Scan the records for the string "News" and state how many lines contain it, using the number alone.
───── Task material ─────
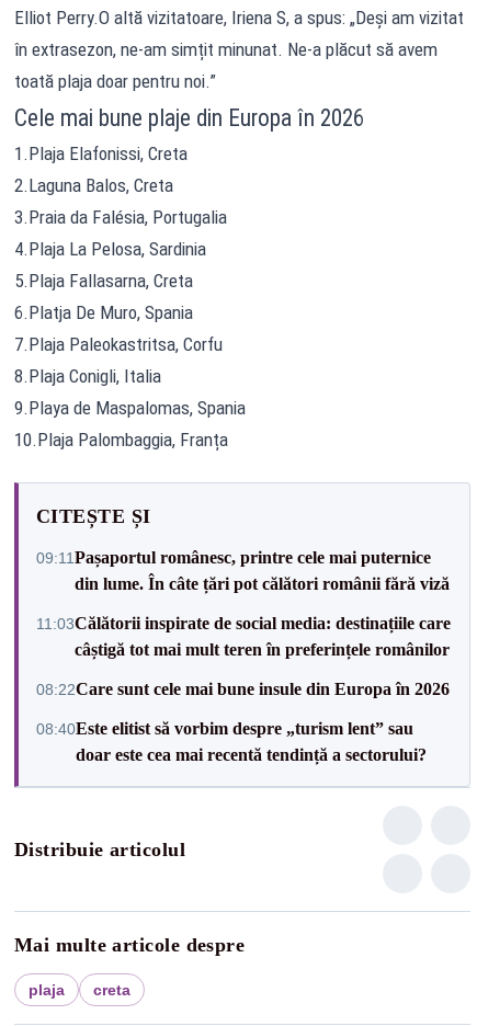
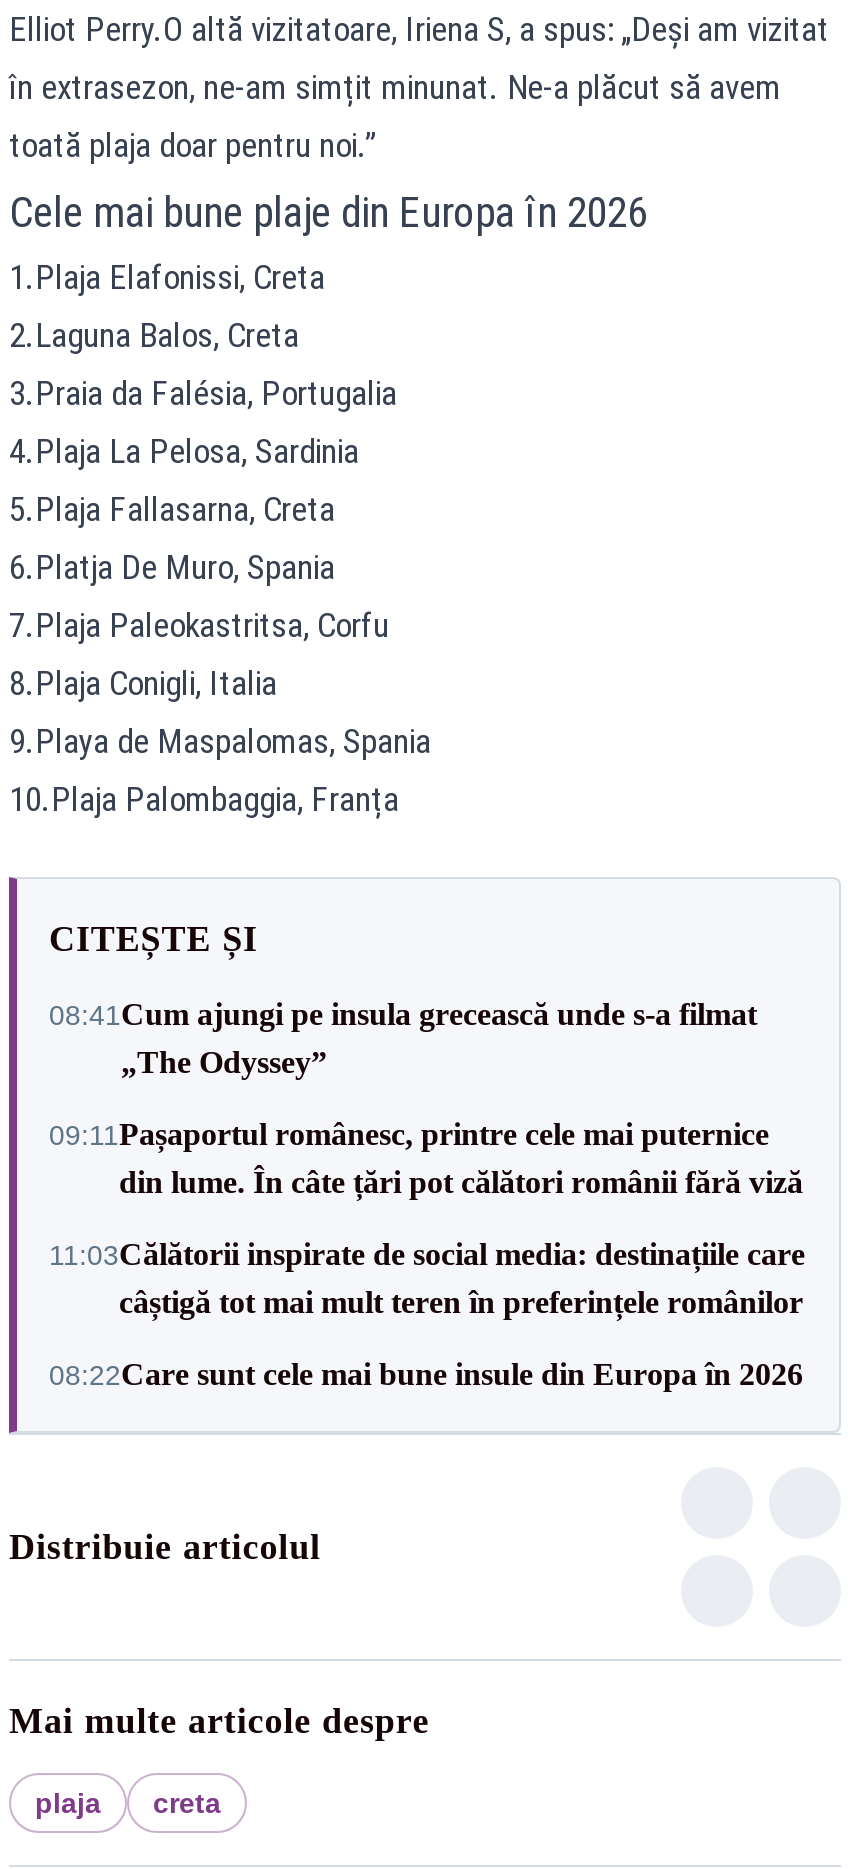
none -> [49,997,757,1079] 08:41Cum ajungi pe insula grecească unde s-a filmat | „The Odyssey”
moved [36,548,451,698] -> [49,1117,805,1391]: 09:11Pașaportul românesc, printre cele mai puternice | din lume. În câte țări pot călători românii fără viză | 11:03Călătorii inspirate de social media: destinațiile care | câștigă tot mai mult teren în preferințele românilor | 08:22Care sunt cele mai bune insule din Europa în 2026
[36,719,427,763] 08:40Este elitist să vorbim despre „turism lent” sau | doar este cea mai recentă tendință a sectorului? -> none

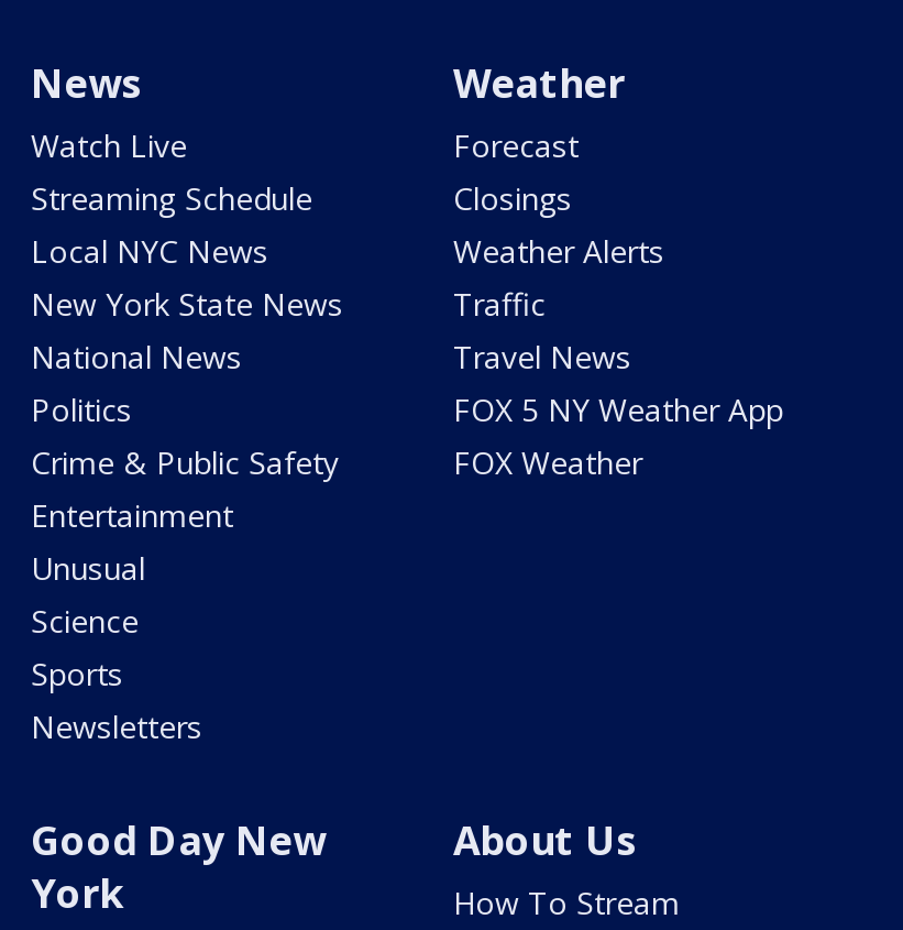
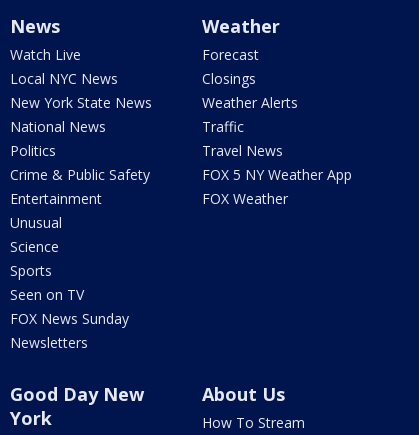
[31,178,312,219] Streaming Schedule -> none
moved [31,230,343,695] -> [10,69,152,280]: Local NYC News | New York State News | National News | ... | Science | Sports
none -> [10,285,129,328] Seen on TV | FOX News Sunday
─────
> [Response to the task]:
2